- [Required work]:
How many lines in the material below include the string "none"? Answer with the number only.
··· Provided data
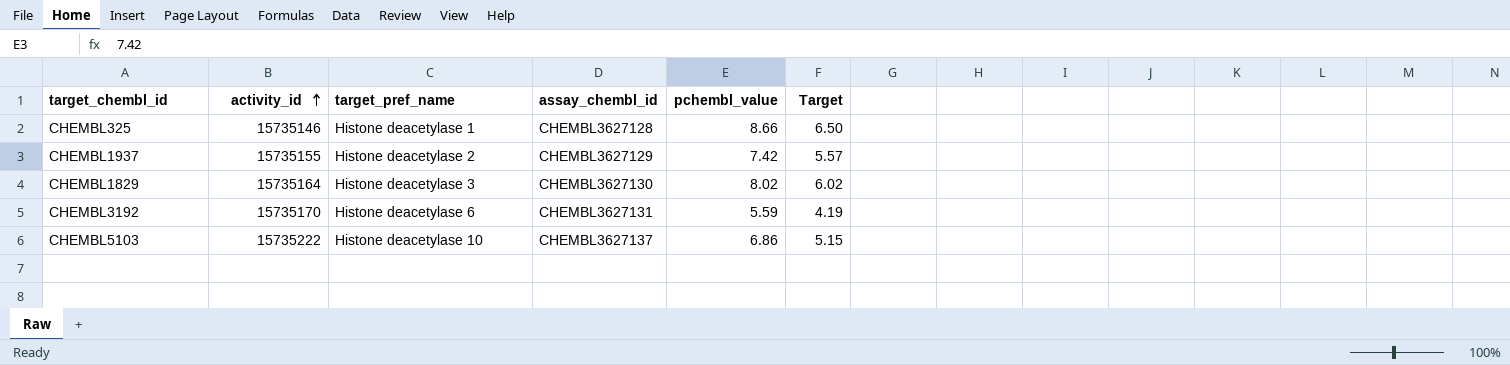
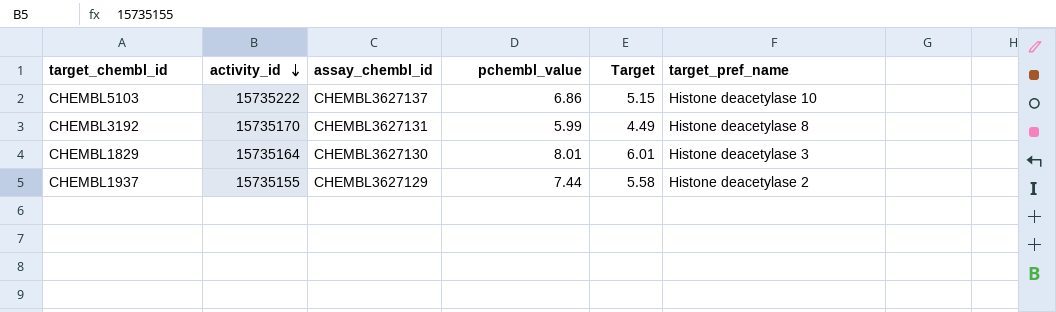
row order: activity_id ascending -> activity_id descending
column target_pref_name | position: 3 -> 6
row CHEMBL325: 15735146 | Histone deacetylase 1 | CHEMBL3627128 | 8.66 | 6.50 -> none
CHEMBL3192 | pchembl_value: 5.59 -> 5.99
CHEMBL3192 | Target: 4.19 -> 4.49
CHEMBL3192 | target_pref_name: Histone deacetylase 6 -> Histone deacetylase 8
CHEMBL1829 | pchembl_value: 8.02 -> 8.01
CHEMBL1829 | Target: 6.02 -> 6.01
CHEMBL1937 | pchembl_value: 7.42 -> 7.44
CHEMBL1937 | Target: 5.57 -> 5.58

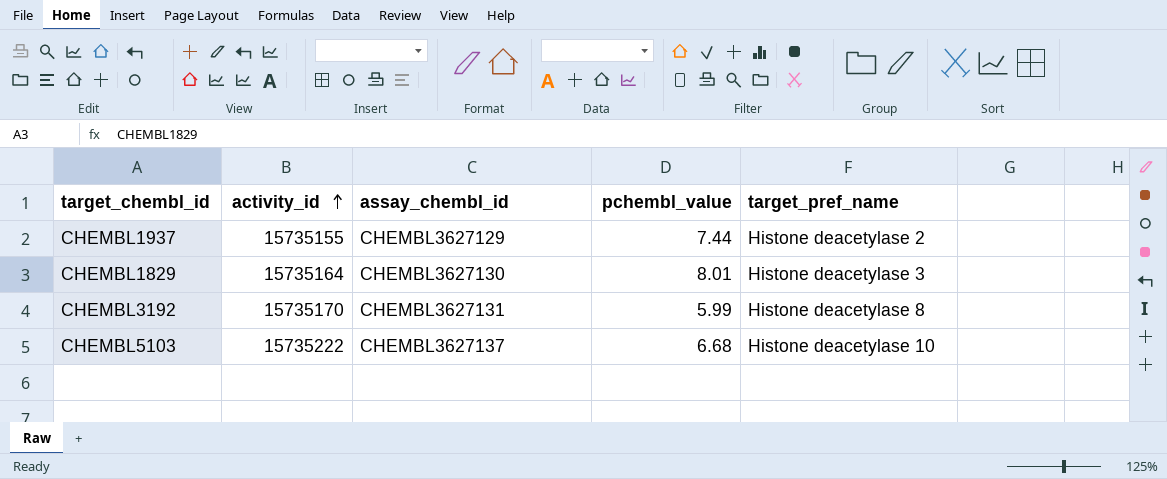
row order: activity_id descending -> activity_id ascending
column Target | formula: [pchembl_value] * 0.75 -> none
CHEMBL5103 | pchembl_value: 6.86 -> 6.68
······
- [Response box]:
2